Second, there were two problems that occurred in the usage scenario when performing queries. The first one was a bug triggered by Grafana, which caused a system breakdown when refreshing a Grafana dashboard, but this problem was fixed by TDengine developers in an efficient and professional manner. Another problem was that all query requests will be only sent to a single server via HTTP, which might bring overloading to a single physical machine and undermine the high availability of query service, so we employed the Nginx to evenly balance the query requests on separate nodes.
Third, data types and data volume demonstrated a significant impact on TDengine’s performance, hence configuring parameters based on the specific usage scenarios was TDengine supports the storage of 20 million tables in a three-node cluster (256G). Meanwhile, if the number of tables exceeds 20 million, a query cache(approx. 10G) should be reserved and new nodes should be added to guarantee the writing performance.

An Effective Upgrade

After the upgrade, the TDengine cluster undertakes the whole monitoring data writing as easy as pie.

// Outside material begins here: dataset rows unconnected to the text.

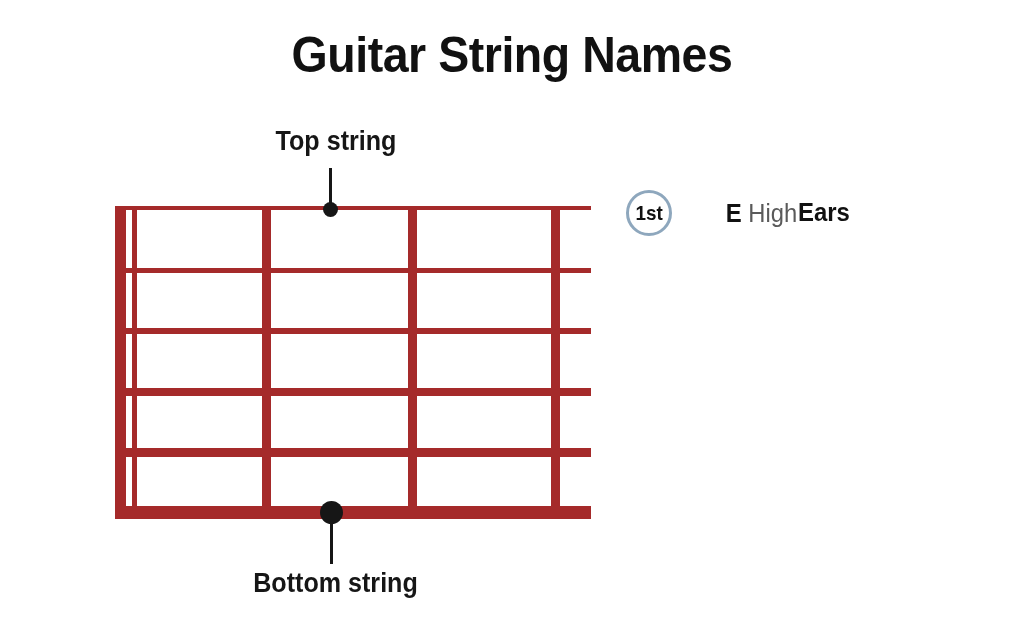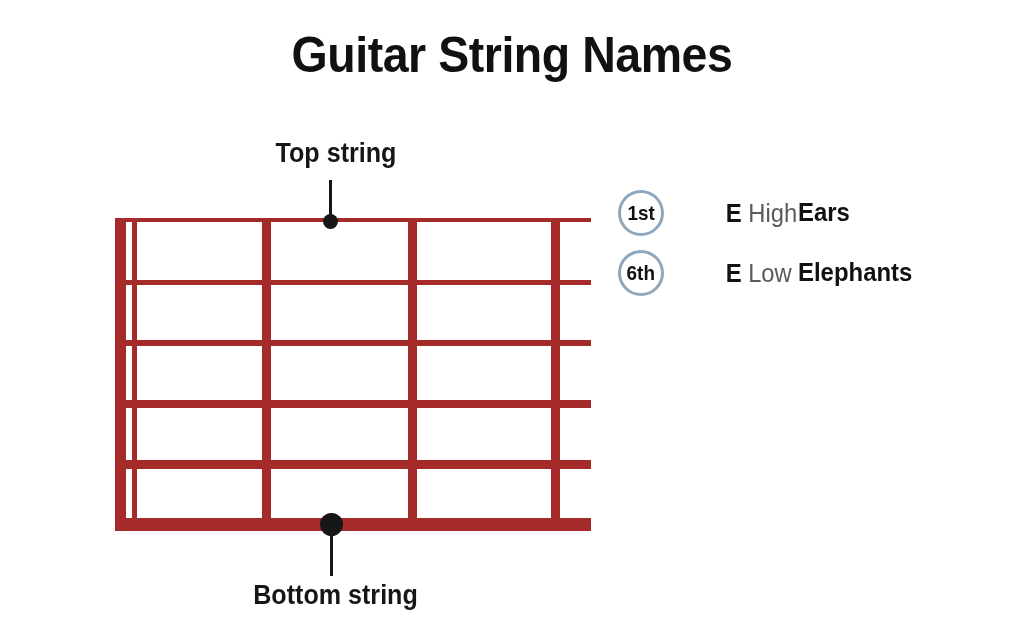--- a/index.html
+++ b/index.html
@@ -30,21 +30,21 @@
     color: #111111;
     transform: scaleX(0.93);
     transform-origin: center top;
     white-space: nowrap;
   }
 
   
   #fretboard {
     position: absolute;
     left: 0;
-    top: 12px;
+    top: 0;
     width: 620px;
     height: 460px;
     padding-left: 12px;
   }
   .string {
     position: absolute;
     background: #A52A2A;
   }
   .fret {
     position: absolute;
@@ -82,21 +82,21 @@
     left: 618px;
     top: 186px;
     width: 400px;
   }
   .legend-row {
     position: relative;
     height: 60px;
   }
   .ord-circle {
     position: absolute;
-    left: 0;
+    left: 8px;
     top: 4px;
     width: 46px;
     height: 46px;
     border: 3px solid #8EA7BD;
     border-radius: 50%;
     box-sizing: border-box;
     display: flex;
     align-items: center;
     justify-content: center;
   }
@@ -186,23 +186,14 @@
     <div class="note-cell">
       <span class="note-letter">E</span><span class="note-qualifier">High</span>
     </div>
     <div class="mnemonic-cell">Ears</div>
   </div>
 
 
 
 
 
-  <div class="legend-row">
-    <div class="ord-circle">
-      <span>6th</span>
-    </div>
-    <div class="note-cell">
-      <span class="note-letter">E</span><span class="note-qualifier">Low</span>
-    </div>
-    <div class="mnemonic-cell">Elephants</div>
-  </div>
 
 </div>
 
 </body></html>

The following graphic is the architecture of the upgraded system:

After the upgrade, the big data monitoring platform has dispelled the reliance on external dependencies and greatly shorten the pipeline of data processing procedures.
The writing speed of TDengine can hit 900,000 records per second in an optimal configuration. Generally, the insert speed will not slower than 200,000 records per second.
The query speed based on precomputation is fascinatingly fast (p99 query can return results within 0.7s), which is fairly enough for our daily usage. When it comes to non-precomputation queries (the time range is over 6 months), it only takes about 7-8s to return the results.
The number of physical machines in the server cluster scales down from 21 to 3, the required storage per day is 93G (2 copies). In the same scenario, OpenTSDB+HBase requires 10 times more resources than TDengine, hence TDengine manifests its powerful advantage to lower the management & maintenance costs.

Conclusion

From the perspective of the big data monitoring scenario, TDengine proves its advantages of lower management & maintenance costs, faster writing & query performance, and a more accessible operating system. TDengine developers provided professional and efficient support during the whole upgrade process, here we want to deliver our sincere gratitude. Besides, regarding the problems encountered in the project, we also want to offer some suggestions to improve TDengine’s performance in a similar application scenario:

Support more friendly “table_name” settings
Support other big data platforms and aggregated queries with other platforms
Support more diversified SQL statements
Smoother greyscale upgrade
Automatically deleting tables
Faster recovery from the breakdown

In the coming future, considering the successful upgrade in this project, we will employ TDengine to handle data in more application scenarios, such as IoT and aggregated queries with other data sources via Hive on TDengine.